**WHAT YOU SHOULD DO**
Where the string "background" appears in a line of the data, show that line.
::::::::::
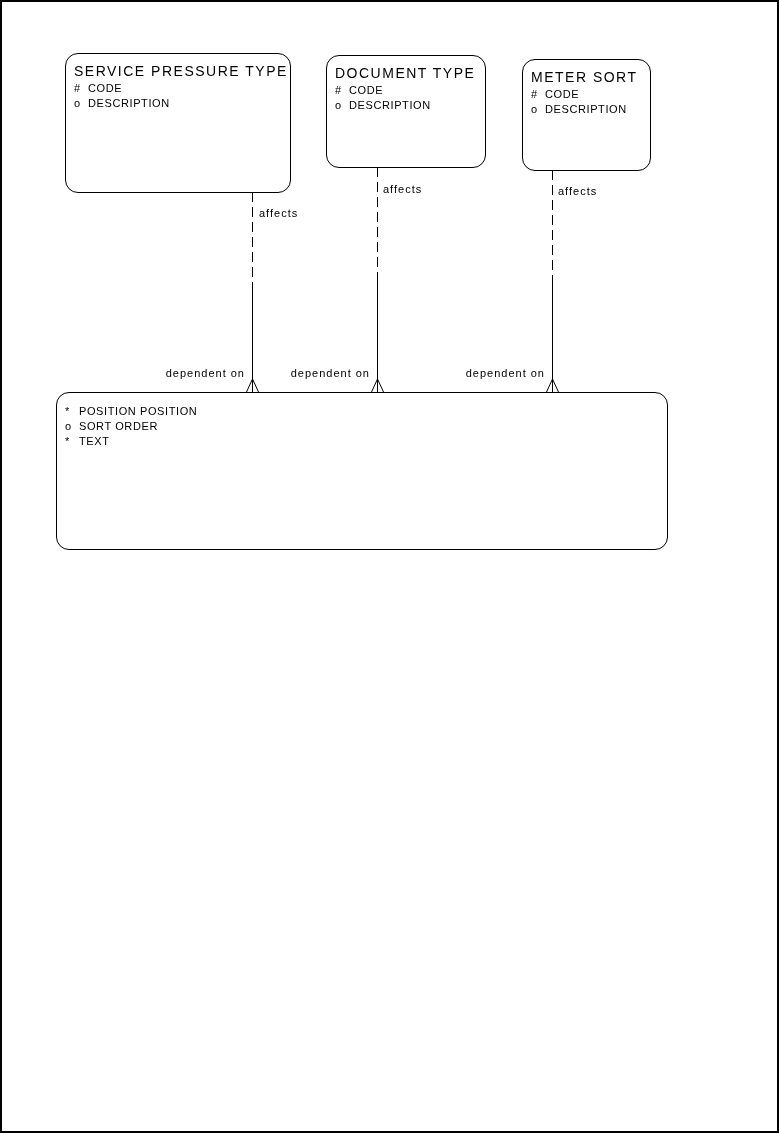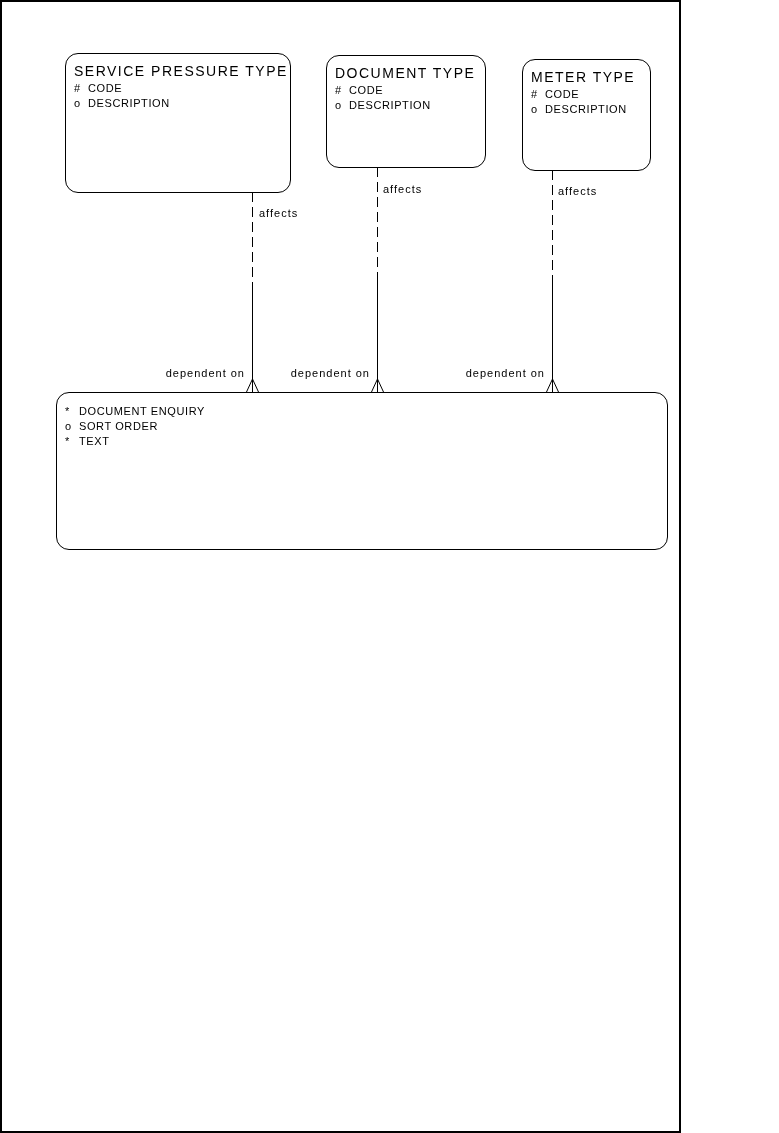--- a/index.html
+++ b/index.html
@@ -3,21 +3,21 @@
 <meta charset="utf-8">
 <style>
   * { margin: 0; padding: 0; box-sizing: border-box; }
   html, body { background: #ffffff; }
   body {
     font-family: "Liberation Sans", "DejaVu Sans", sans-serif;
     color: #000000;
   }
   .page {
     position: relative;
-    width: 681px;
+    width: 779px;
     height: 1133px;
     background: #ffffff;
     border: 2px solid #000000;
     overflow: hidden;
   }
   .connector-layer {
     position: absolute;
     left: 0; top: 0;
     width: 779px; height: 1133px;
     pointer-events: none;
@@ -123,38 +123,38 @@
         <span class="attr-name">CODE</span>
       </div>
       <div class="attr-row">
         <span class="attr-prefix">o</span>
         <span class="attr-name">DESCRIPTION</span>
       </div>
     </div>
   </div>
 
   <div class="entity" id="entity-2">
-    <div class="entity-title">METER TYPE</div>
+    <div class="entity-title">METER SORT</div>
     <div class="entity-attrs">
       <div class="attr-row">
         <span class="attr-prefix">#</span>
         <span class="attr-name">CODE</span>
       </div>
       <div class="attr-row">
         <span class="attr-prefix">o</span>
         <span class="attr-name">DESCRIPTION</span>
       </div>
     </div>
   </div>
 
   <div class="entity" id="entity-3">
     <div class="entity-attrs">
       <div class="attr-row">
         <span class="attr-prefix">*</span>
-        <span class="attr-name">DOCUMENT ENQUIRY</span>
+        <span class="attr-name">POSITION POSITION</span>
       </div>
       <div class="attr-row">
         <span class="attr-prefix">o</span>
         <span class="attr-name">SORT ORDER</span>
       </div>
       <div class="attr-row">
         <span class="attr-prefix">*</span>
         <span class="attr-name">TEXT</span>
       </div>
     </div>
::::::::::
**WRITTEN RESPONSE**
   html, body { background: #ffffff; }
     background: #ffffff;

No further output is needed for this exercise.